Is the Russian Orthodox Church Trying To Enhance It's Influence Through Interior Ministry Cooperation?

Yesterday, Patriarch Alexy II and Russian Interior Minister Rashid Nurgaliyev signed an agreement on cooperation between the Russian Orthodox Church and the Interior Ministry. Some observers note that the Russian Orthodox Church is striving to become a state structure, which is at variance with the Constitution, Kommersant writes.

The new agreement declares the intention of the Orthodox Church and the ministry to find joint solutions to problems that have become increasingly prominent recent years, above all - preventing terrorism from assuming global proportions. According to Mr.

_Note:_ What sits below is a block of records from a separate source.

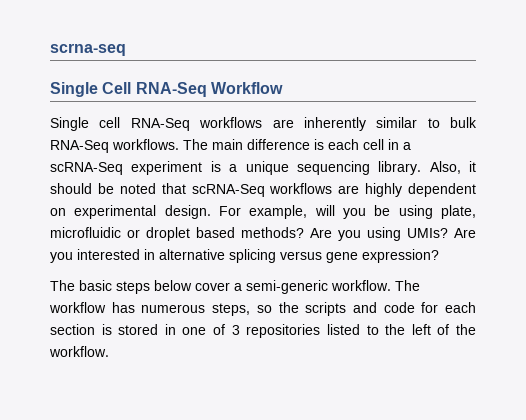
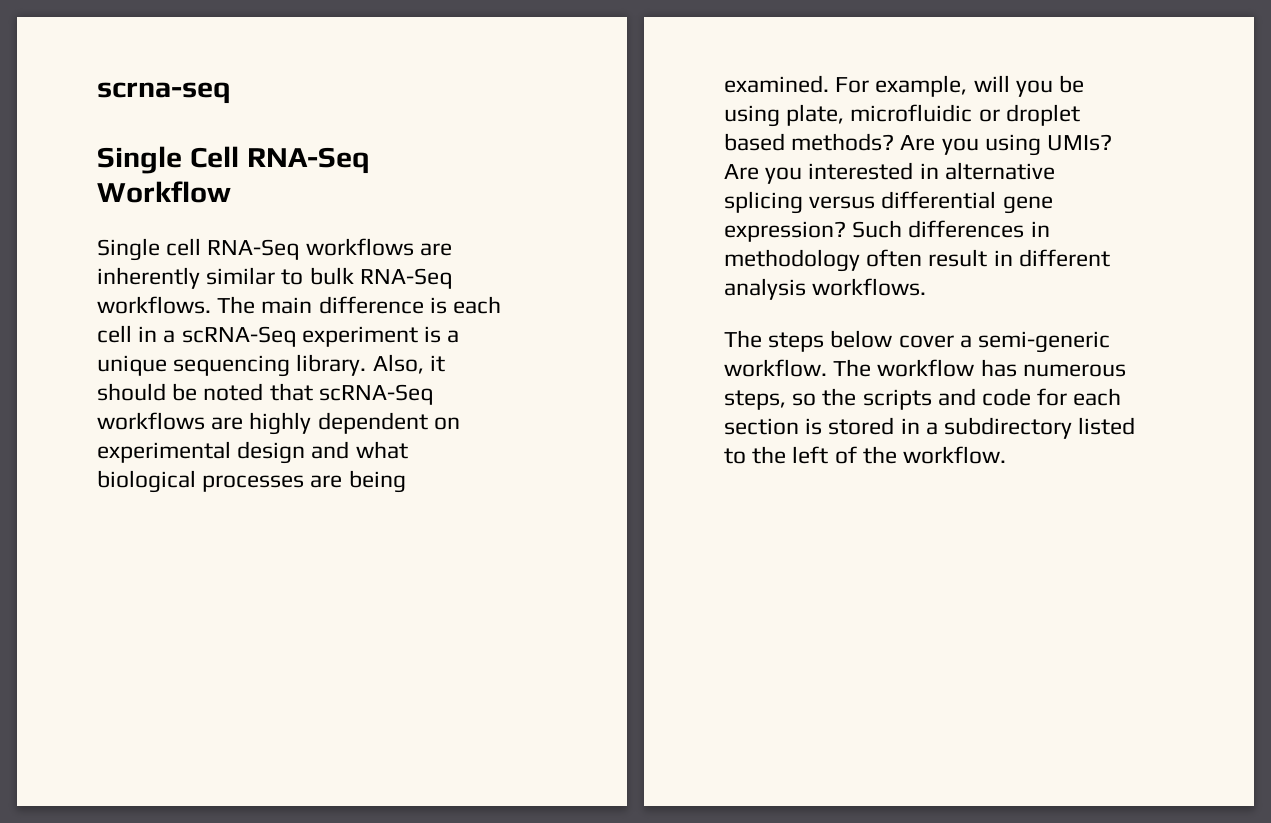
[164,205,211,219] design. -> [237,441,408,464] [97,470,406,493] [724,75,829,93] design and what biological processes are being examined.
(322, 255) none -> [881,191,997,209] differential
[50,280,112,291] // The basic -> [852,220,1050,238] [724,249,1110,272] [724,278,927,300] [724,330,762,348] Such differences in methodology often result in different analysis workflows. // The
[182,324,321,338] one of 3 repositories -> [925,417,1073,439] a subdirectory

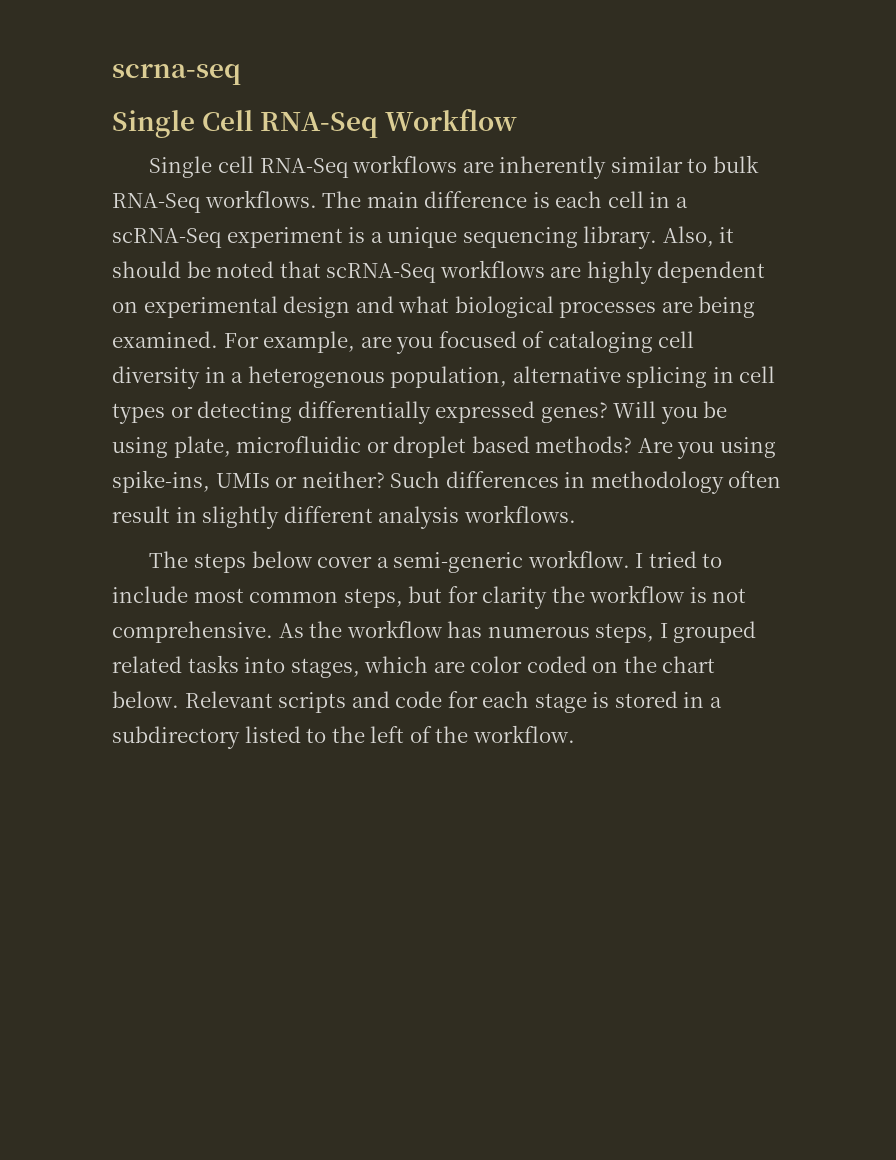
[973,75,1010,92] will -> [360,331,695,354] [112,366,776,389] [112,401,657,424] are you focused of cataloging cell diversity in a heterogenous population, alternative splicing in cell types or detecting differentially expressed genes? Will
[1047,134,1113,151] [724,162,1055,184] [724,191,1053,214] [724,221,846,242] UMIs? Are you interested in alternative splicing versus differential gene expression? -> [112,470,385,493] spike-ins, UMIs or neither?
(1013, 258) none -> [202,506,280,529] slightly
[833,359,1126,377] [724,388,857,410] The workflow has numerous steps, so the -> [635,551,723,568] [112,585,747,609] [112,620,757,643] [112,655,716,678] [112,691,273,708] I tried to include most common steps, but for clarity the workflow is not comprehensive. As the workflow has numerous steps, I grouped related tasks into stages, which are color coded on the chart below. Relevant
[724,418,799,435] section -> [534,693,587,713] stage

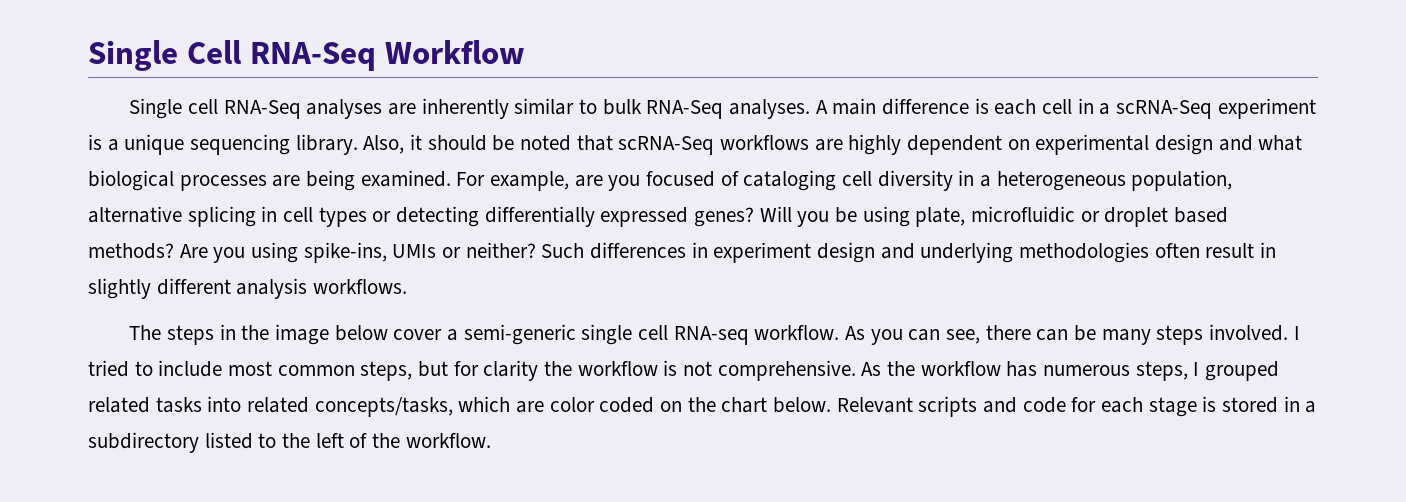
[112,64,241,85] scrna-seq // -> (88, 55) none
[352,155,458,173] workflows -> [306,99,383,119] analyses
[204,190,362,208] workflows. The -> [729,99,828,119] analyses. A
[247,366,385,388] heterogenous -> [996,171,1126,191] heterogeneous
[590,471,724,494] methodology -> [713,242,1150,263] experiment design and underlying methodologies
(246, 563) none -> [219,324,330,345] in the image
[527,550,630,568] workflow. -> [581,324,1289,345] single cell RNA-seq workflow. As you can see, there can be many steps involved.
[290,658,360,678] stages, -> [247,397,453,417] related concepts/tasks,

Nurgaliyev, the main objective in the interaction is not simply to solve the problem through force, but "to raise a reliable moral barrier to terrorism." Commenting on the Russian Orthodox Church's increasingly intensive contacts with state structures, representatives of the Moscow Patriarchate claim that relations between with the state do not entitle the Russian Orthodox Church to a special place among other faiths.

Human rights champions disagree with this opinion. "I see a danger in signing such agreements between the Moscow Patriarchate and power agencies," says Lev Ponomarev, executive director of the movement For Human Rights. "Parishioners of churches that do not belong to the Patriarchate apply to us. Churches are being illegally taken away from them in favor of the Russian Orthodox Church. After the signing of the agreement, there will be more such acts. I see all this as an attempt by the Russian Orthodox Church to become the state religion, which contradicts the Constitution."

In the opinion of Alexei Ryabtsev, an ex-chairman of the Rogozhskaya Old Believers' Community in Moscow, "any intensive religious activity in the law enforcement agencies inevitably takes on a political hue."